N.B: in my situation, I know that the 'repeated' elements, if they exist, can be only 'abcd' or 'ghi'.
To delete them, I used this:
>>> l.remove('abcd') if ('abcdef' in l and 'abcd' in l) else l
>>> l.remove('ghi') if ('ghijklm' in l and 'ghi' in l) else l
>>> l
>>> ['abcdef', 'ghijklm', 'xyz', 'pqrs']
Is there a more efficient (or more automated) way to do this?
Upvotes: 3
Views: 108
Reputation:
You can do it in linear time and O(n*m²) memory (where m is the length of your elements):
prefixes = {}
for word in l:
for x in range(len(word) - 1):
prefixes[word[:x]] = True
result = [word for word in l if word not in prefixes]
Iterate over each word and create a dictionary of the first character of each word, then the first two characters, then three, all the way up to all the characters of the word except the last one. Then iterate over the list again and if a word appears in that dictionary it's a shorter subset of some other word in the list
Upvotes: 2
Reputation: 712
@Andrew Allen's way
l = ['abcdef', 'abcd', 'ghijklm', 'ghi', 'xyz', 'pqrs']
i=0
l = sorted(l)
while True:
try:
if l[i] in l[i+1]:
l.remove(l[i])
continue
i += 1
except:
break
print(l)
#['abcdef', 'ghijklm', 'pqrs', 'xyz']
Upvotes: 1
Reputation: 5329
The following code does what you described.

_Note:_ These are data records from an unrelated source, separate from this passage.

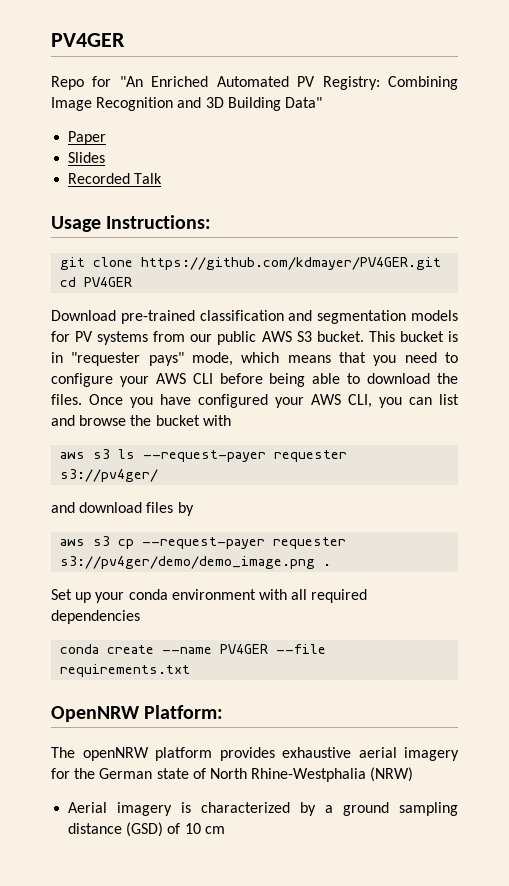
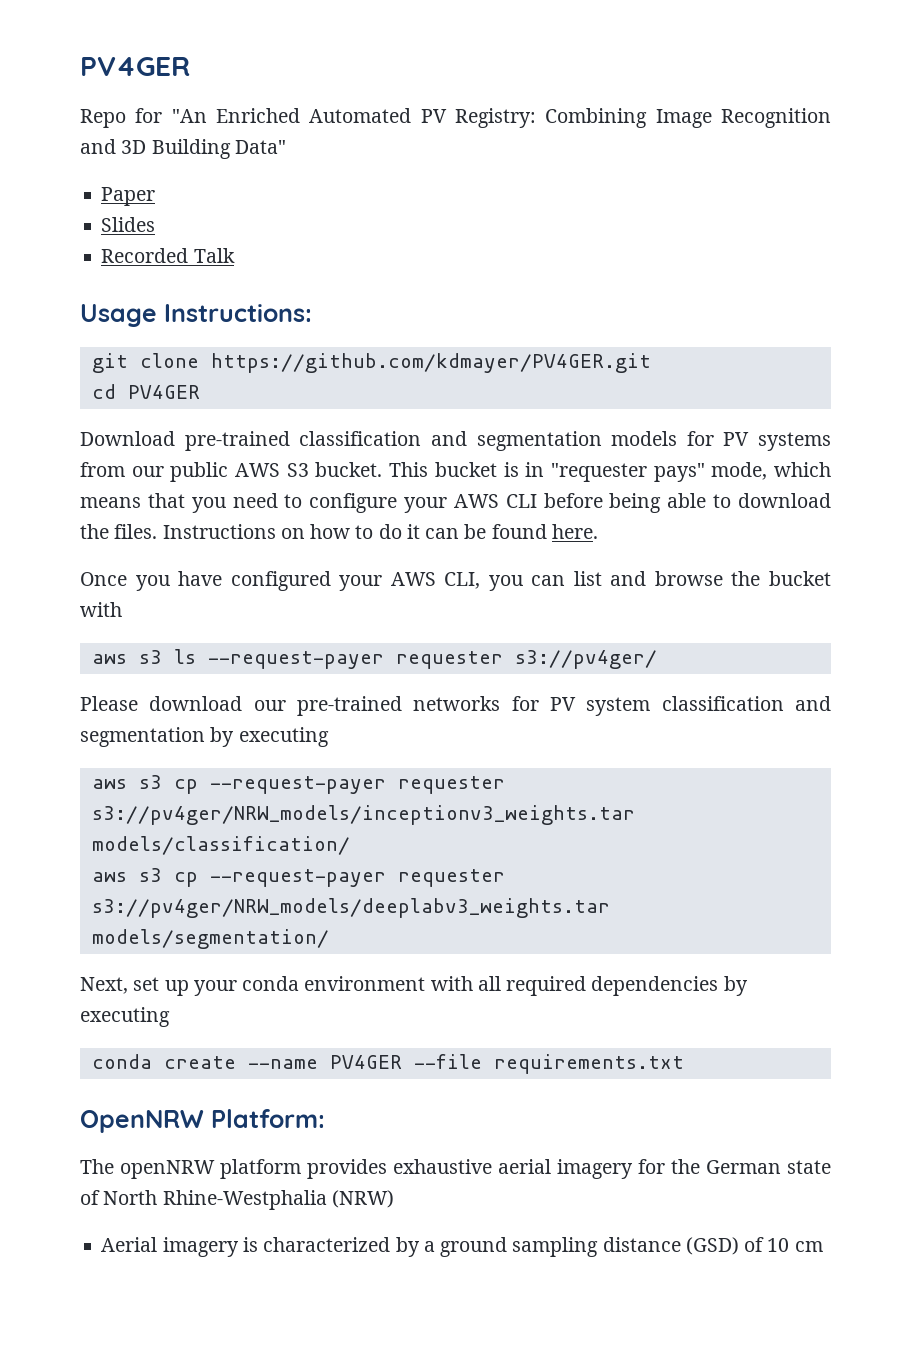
(82, 399) none -> [162,524,598,539] Instructions on how to do it can be found here. //
[51,502,194,516] [60,536,347,549] [60,556,332,569] [51,589,72,600] and download files by // aws s3 cp --request-payer requester s3://pv4ger/demo/demo_image.png . // Set -> [80,696,831,716] [80,727,329,747] [91,775,505,794] [91,805,635,825] [91,836,350,855] [91,868,505,887] [91,898,610,918] [91,929,329,949] [80,977,160,994] Please download our pre-trained networks for PV system classification and segmentation by executing // aws s3 cp --request-payer requester s3://pv4ger/NRW_models/inceptionv3_weights.tar models/classification/ // aws s3 cp --request-payer requester s3://pv4ger/NRW_models/deeplabv3_weights.tar models/segmentation/ // Next, set
(140, 617) none -> [723,976,748,996] [80,1007,170,1027] by executing

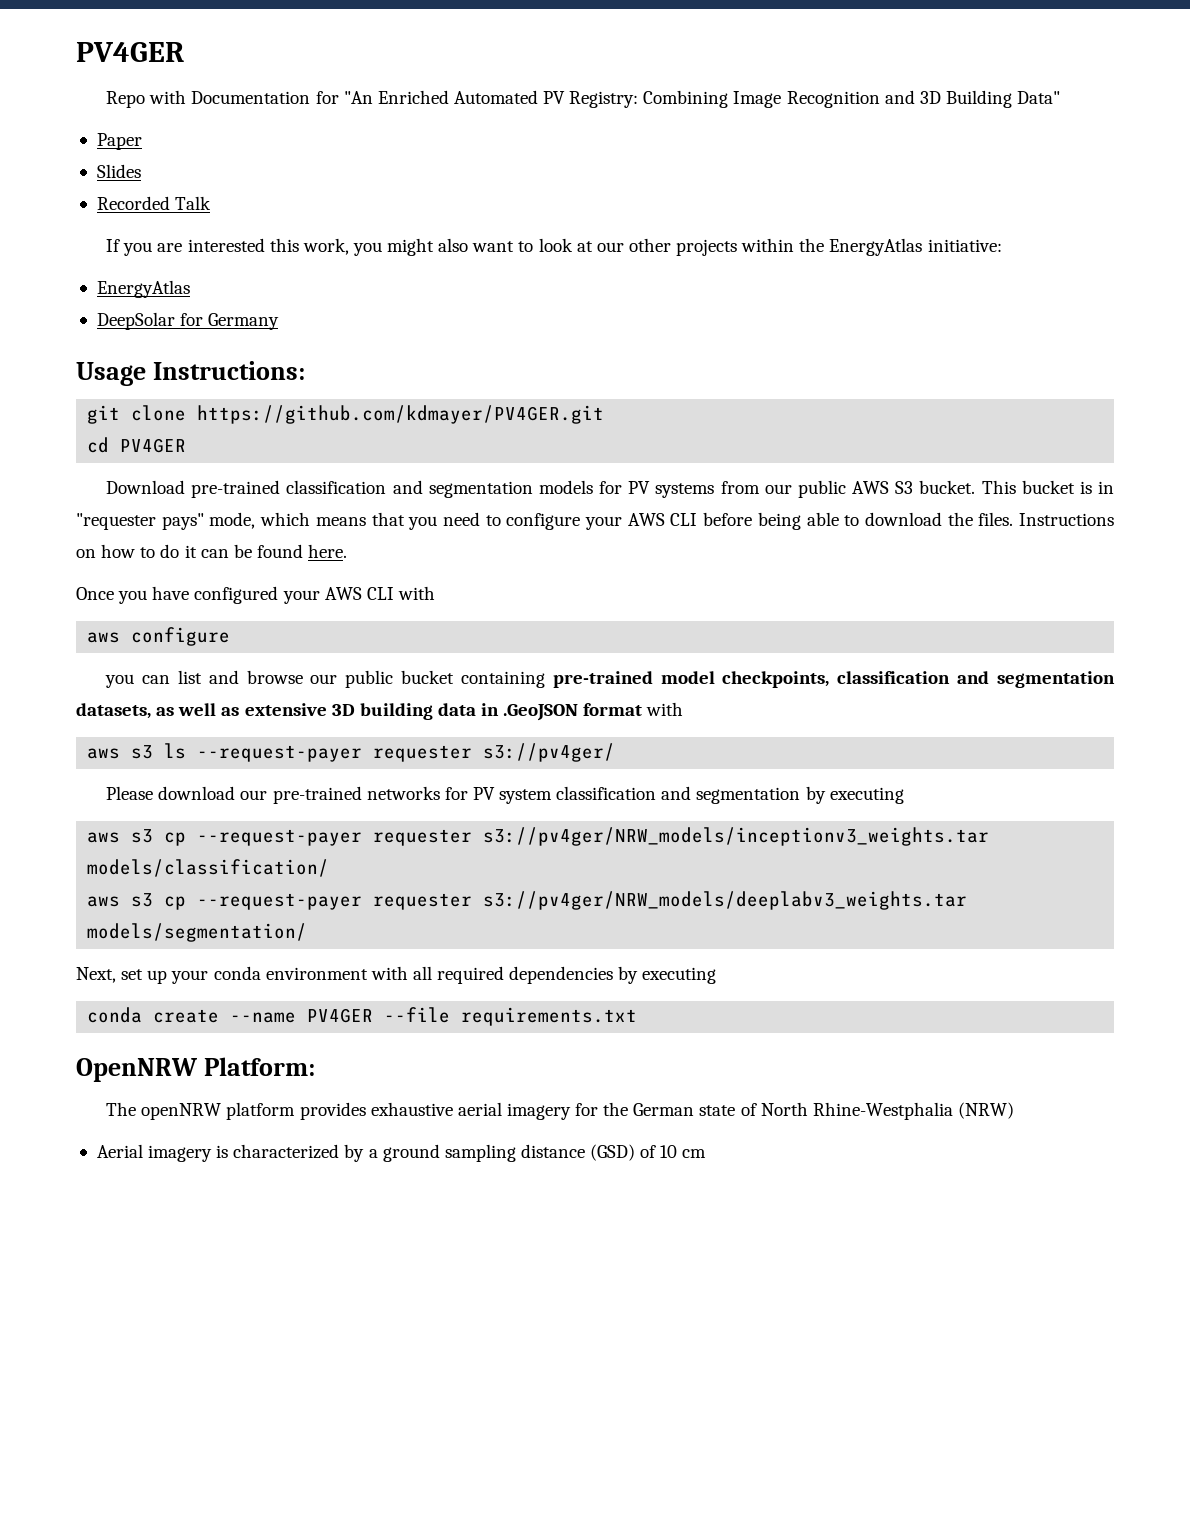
(126, 118) none -> [149,90,311,104] with Documentation
(235, 255) none -> [106,238,1002,256] [96,280,190,298] [96,312,280,330] // If you are interested this work, you might also want to look at our other projects within the EnergyAtlas initiative: // EnergyAtlas // DeepSolar for Germany
[444,572,481,589] CLI, -> [366,586,435,600] [87,627,231,646] CLI with // aws configure //
[731,571,831,586] the bucket -> [310,670,1115,688] [76,703,643,721] our public bucket containing pre-trained model checkpoints, classification and segmentation datasets, as well as extensive 3D building data in .GeoJSON format

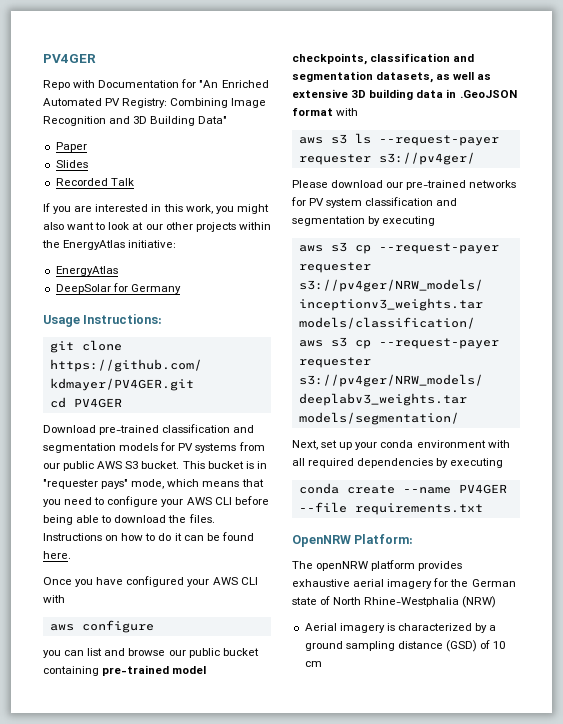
(265, 245) none -> [151,204,162,212] in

your_list = ['abcdef', 'abcd', 'ghijklm', 'ghi', 'xyz', 'pqrs']
print("Original list: %s" % your_list)
helper_list = []
for element in your_list:
for element2 in your_list:
if element.startswith(element2) and element != element2:
print("%s starts with %s" % (element, element2))
print("Remove: %s" % element)
your_list.remove(element)
print("Removed list: %s" % your_list)
Output:
Original list: ['abcdef', 'abcd', 'ghijklm', 'ghi', 'xyz', 'pqrs']
abcdef starts with abcd
Remove: abcdef
ghijklm starts with ghi
Remove: ghijklm
Removed list: ['abcd', 'ghi', 'xyz', 'pqrs']
On the other hand, I think there is more simple solution and you can solve it with list comprehension if you want.
Upvotes: 1
Reputation: 51643
You can use
l = ['abcdef', 'abcd', 'ghijklm', 'ghi', 'xyz', 'pqrs']
if "abcdef" in l: # only 1 check for containment instead of 2
l = [x for x in l if x != "abcd"] # to remove _all_ abcd
# or
l = l.remove("abcd") # if you know there is only one abcd in it
This might be slightly faster (if you have far more elements then you show) because you only need to check once for "abcdef" - and then once untile the first/all of list for replacement.
>>> l.remove('abcd') if ('abcdef' in l and 'abcd' in l) else l
checks l
twice for its full size to check containment (if unlucky) and then still needs to remove something from it
DISCLAIMER:
If this is NOT proven, measured bottleneck or security critical etc. I would not bother to do it unless I have measurements that suggests this is the biggest timesaver/optimization of all code overall ... with lists up to some dozends/hundreds (tummy feeling - your data does not support any analysis) the estimated gain from it is negligable.
Upvotes: -1
Reputation: 323
Try this it will work
l =['abcdef', 'abcd', 'ghijklm', 'ghi', 'xyz', 'pqrs']
for i in l:
for j in l:
if len(i)>len(j) and j in i:
l.remove(j)
Upvotes: 0
Reputation: 1105
l = ['abcdef', 'abcd', 'ghijklm', 'ghi', 'xyz', 'pqrs']
for a in l[:]:
for b in l[:]:
if a.startswith(b) and a != b:
l.remove(b)
print(l)
Output
['abcdef', 'ghijklm', 'xyz', 'pqrs']
Upvotes: 1